In Malmö, at least, this nuanced message has yet to sink in. Many women from the original mammographic cohort have died (of various causes), but mammography, as one Malmö resident described it, “is somewhat of a religion here.” On the windy winter morning that I stood outside the clinic, scores of women—some over fifty-five and som
e obviously younger—came in religiously for their annual X-rays. The clinic, I suspect, still ran with the same efficiency and diligence that had allowed it, after disastrous attempts in other cities, to rigorously complete one of the most seminal and difficult trials in the history of cancer prevention. Patients streamed in and out effortlessly, almost as if running an afternoon errand. Many of them rode off on their bicycles—oblivious of Berry’s warnings—without helmets.
Why did a simple, reproducible, inexpensive, easily learned technique—an X-ray image to detect the shadow of a small tumor in the breast—have to struggle for five decades and through nine trials before any benefit could be ascribed to it?

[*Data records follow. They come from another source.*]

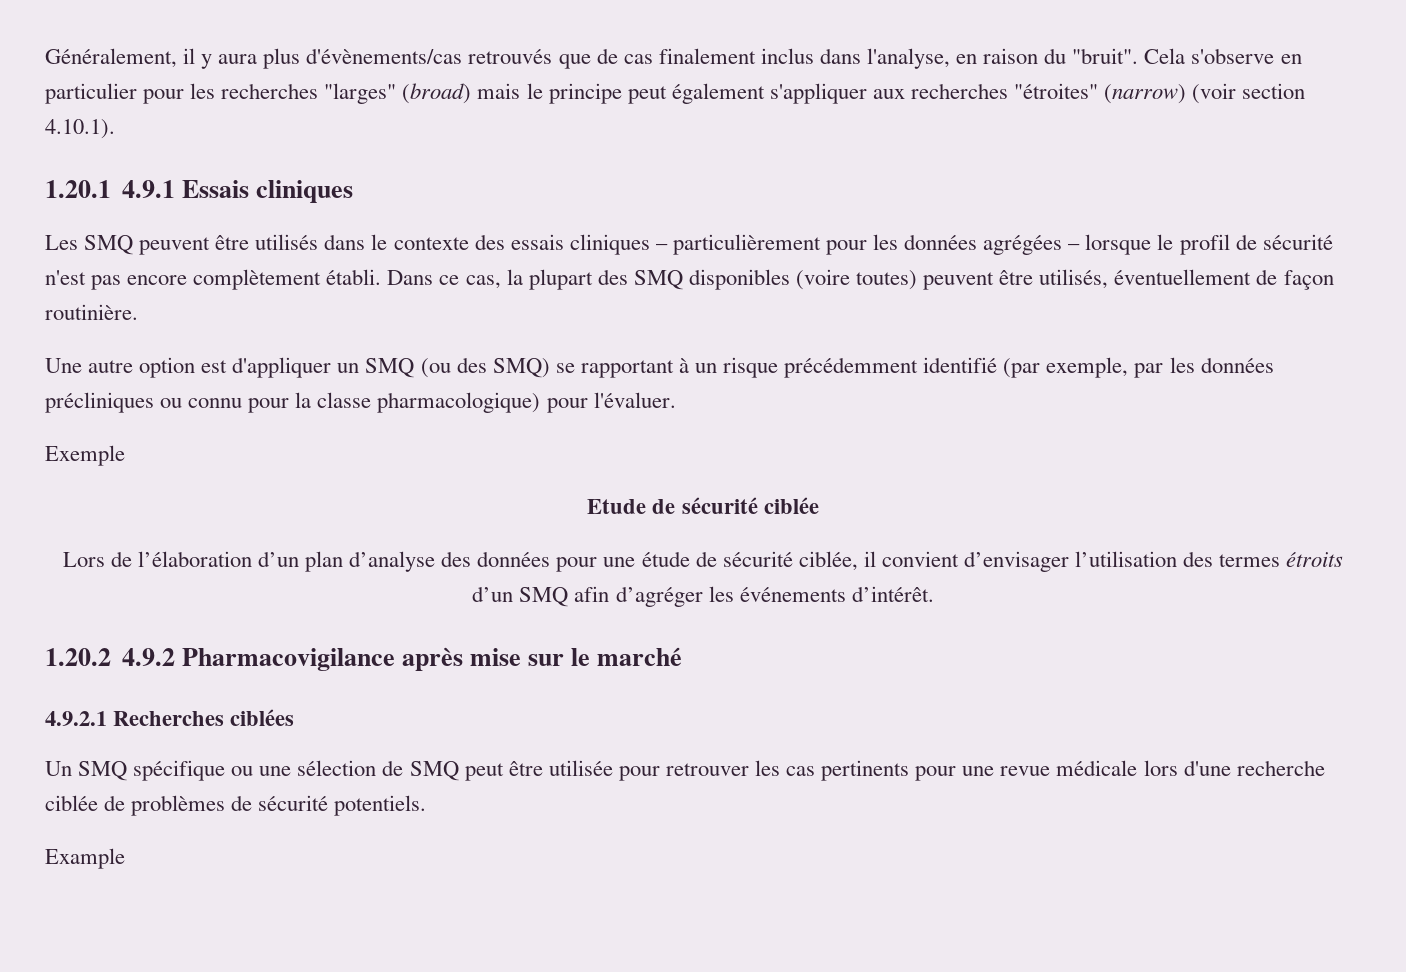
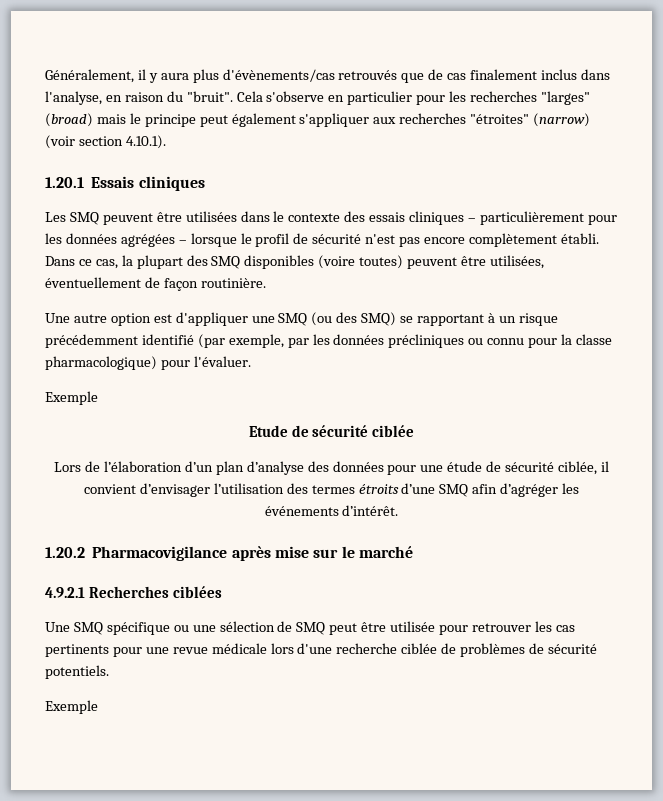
- 1.20.1 4.9.1 Essais cliniques
+ 1.20.1 Essais cliniques
- Les SMQ peuvent être utilisés dans le contexte des essais cliniques – particulièrement pour les données agrégées – lorsque le profil de sécurité n'est pas encore complètement établi.
+ Les SMQ peuvent être utilisées dans le contexte des essais cliniques – particulièrement pour les données agrégées – lorsque le profil de sécurité n'est pas encore complètement établi.
- Dans ce cas, la plupart des SMQ disponibles (voire toutes) peuvent être utilisés, éventuellement de façon routinière.
+ Dans ce cas, la plupart des SMQ disponibles (voire toutes) peuvent être utilisées, éventuellement de façon routinière.
- Une autre option est d'appliquer un SMQ (ou des SMQ) se rapportant à un risque précédemment identifié (par exemple, par les données précliniques ou connu pour la classe pharmacologique) pour l'évaluer.
+ Une autre option est d'appliquer une SMQ (ou des SMQ) se rapportant à un risque précédemment identifié (par exemple, par les données précliniques ou connu pour la classe pharmacologique) pour l'évaluer.
- Lors de l’élaboration d’un plan d’analyse des données pour une étude de sécurité ciblée, il convient d’envisager l’utilisation des termes étroits d’un SMQ afin d’agréger les événements d’intérêt.
+ Lors de l’élaboration d’un plan d’analyse des données pour une étude de sécurité ciblée, il convient d’envisager l’utilisation des termes étroits d’une SMQ afin d’agréger les événements d’intérêt.
- 1.20.2 4.9.2 Pharmacovigilance après mise sur le marché
+ 1.20.2 Pharmacovigilance après mise sur le marché
- Un SMQ spécifique ou une sélection de SMQ peut être utilisée pour retrouver les cas pertinents pour une revue médicale lors d'une recherche ciblée de problèmes de sécurité potentiels.
- Example
+ Une SMQ spécifique ou une sélection de SMQ peut être utilisée pour retrouver les cas pertinents pour une revue médicale lors d'une recherche ciblée de problèmes de sécurité potentiels.
+ Exemple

Part of the answer lies in the complexity of running early-detection trials, which are inherently slippery, contentious, and prone to error. Edinburgh was undone by flawed randomization; the BCDDP by nonrandomization. Shapiro’s trial was foiled by a faulty desire to be dispassionate; the Canadian trial by a flawed impulse to be compassionate.
Part of the answer lies also in the old conundrum of over- and underdiagnosis—although with an important twist. A mammogram, it turns out, is not a particularly good tool for detecting early breast cancer. Its false-positive and false-negative rates make it far from an ideal screening test. But the fatal flaw in mammography lies in that these rates are not absolute: they depend on age. For women above fifty-five, the incidence of breast cancer is high enough that even a relatively poor screening tool can detect an early tumor and provide a survival benefit. For women between forty and fifty years, though, the incidence of breast cancer sinks to a point that a “mass” detected on a mammogram, more often than not, turns out to be a false positive. To use a visual analogy: a magnifying lens designed to make small script legible does perfectly well when the font size is ten or even six points. But then it hits a limit. At a certain size font, chances of reading a letter correctly become about the same as reading a letter incorrectly. In women above fifty-five, where the “font size” of breast cancer incidence is large enough, a mammogram performs adequately. But in women between forty and fifty, the mammogram begins to squint at an uncomfortable threshold—exceeding its inherent capacity to become a discriminating test. No matter how intensively we test mammography in this group of women, it will always be a poor screening tool.